For writer Daniel Wolff, that moment happened in 1965, when he first heard Bob Dylan.
Wolff was 13 at the time, and the experience led to his latest book: Grown-Up Anger: The Connected Mysteries of Bob Dylan, Woody Guthrie, and the Calumet Massacre of 1913.
Wolff explores the 20th century through the lives and songs of Dylan and Guthrie, which led him to the story of the tragedy on Christmas Eve 1913 in Calumet.
The so-called Italian Hall disaster happened during a Christmas party for the families of striking miners. Seventy-three people died, most of them children.
Woolf joined Stateside today with music critic and author Dave Marsh.
Listen to the full interview above, or get a taste of the conversation below.
On what hit Wolff so hard when he first heard Dylan singing “Like a Rolling Stone”

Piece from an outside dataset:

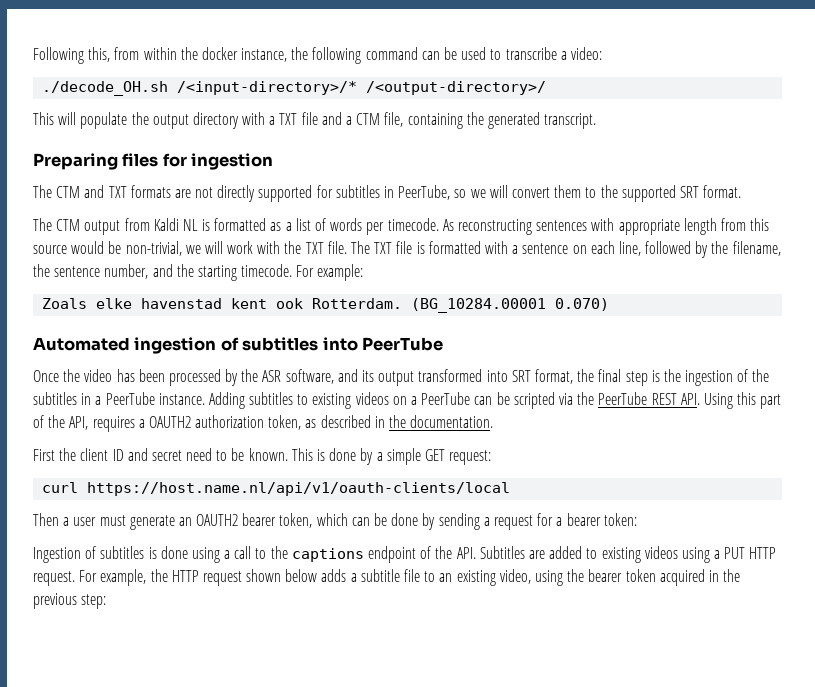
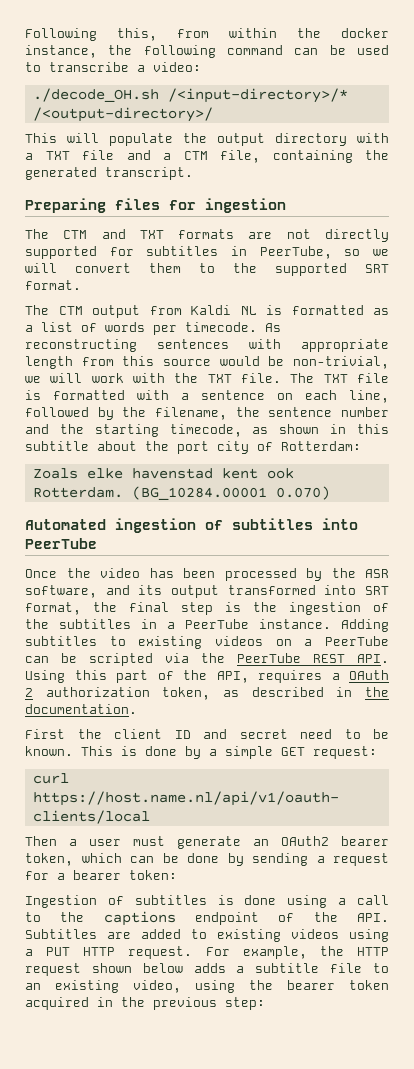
[104,264,149,279] number, -> [341,407,389,417] number
[241,264,364,281] timecode. For example: -> [169,424,389,437] [25,441,361,454] timecode, as shown in this subtitle about the port city of Rotterdam:
[148,416,191,428] OAUTH2 -> [349,670,389,680] [25,688,33,697] OAuth 2
[196,514,239,526] OAUTH2 -> [281,836,329,846] OAuth2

“Well, the same thing that just hit me when you played that little snippet which is, ‘This guy’s telling the truth – telling the truth, which included some anger.’ I was a very angry 13-year-old, which I think has me fit in with most 13-year-olds. And what adults kept saying to me was, you know, ‘You’ll get over this. You’ll grow up. You won’t be angry, you won’t be pissed off that the world isn’t quite fair.’ And when I heard Dylan on the radio, I thought, ‘You know what, I might not grow out of this. This guy is talking my language.’”Wolff then went excavating Dylan’s earlier albums. In doing so, he uncovered “Song to Woody.”
He then started exploring Woody Guthrie’s music. That led him to the song “1913 Massacre,” released in 1941.
On what popped into Wolff’s brain when he realized Dylan had basically used the exact melody that Woody used in “1913 Massacre”
“So Dylan’s song – the 'Song to Woody' – was a testament to his mentor. And, essentially saying, ‘I can’t be Woody Guthrie.’ Which is for a while what Dylan wanted to be more than anything in the world. The '1913 Massacre' is the same kind of testament to a sort of lost chance. And a lost hope. Guthrie wrote it, as you say, during the Second World War. And it’s, you know, Guthrie was famous for saying, ‘I write songs that build you up, that give you hope.’ This isn’t one of them. This is about a massacre and a tragedy.”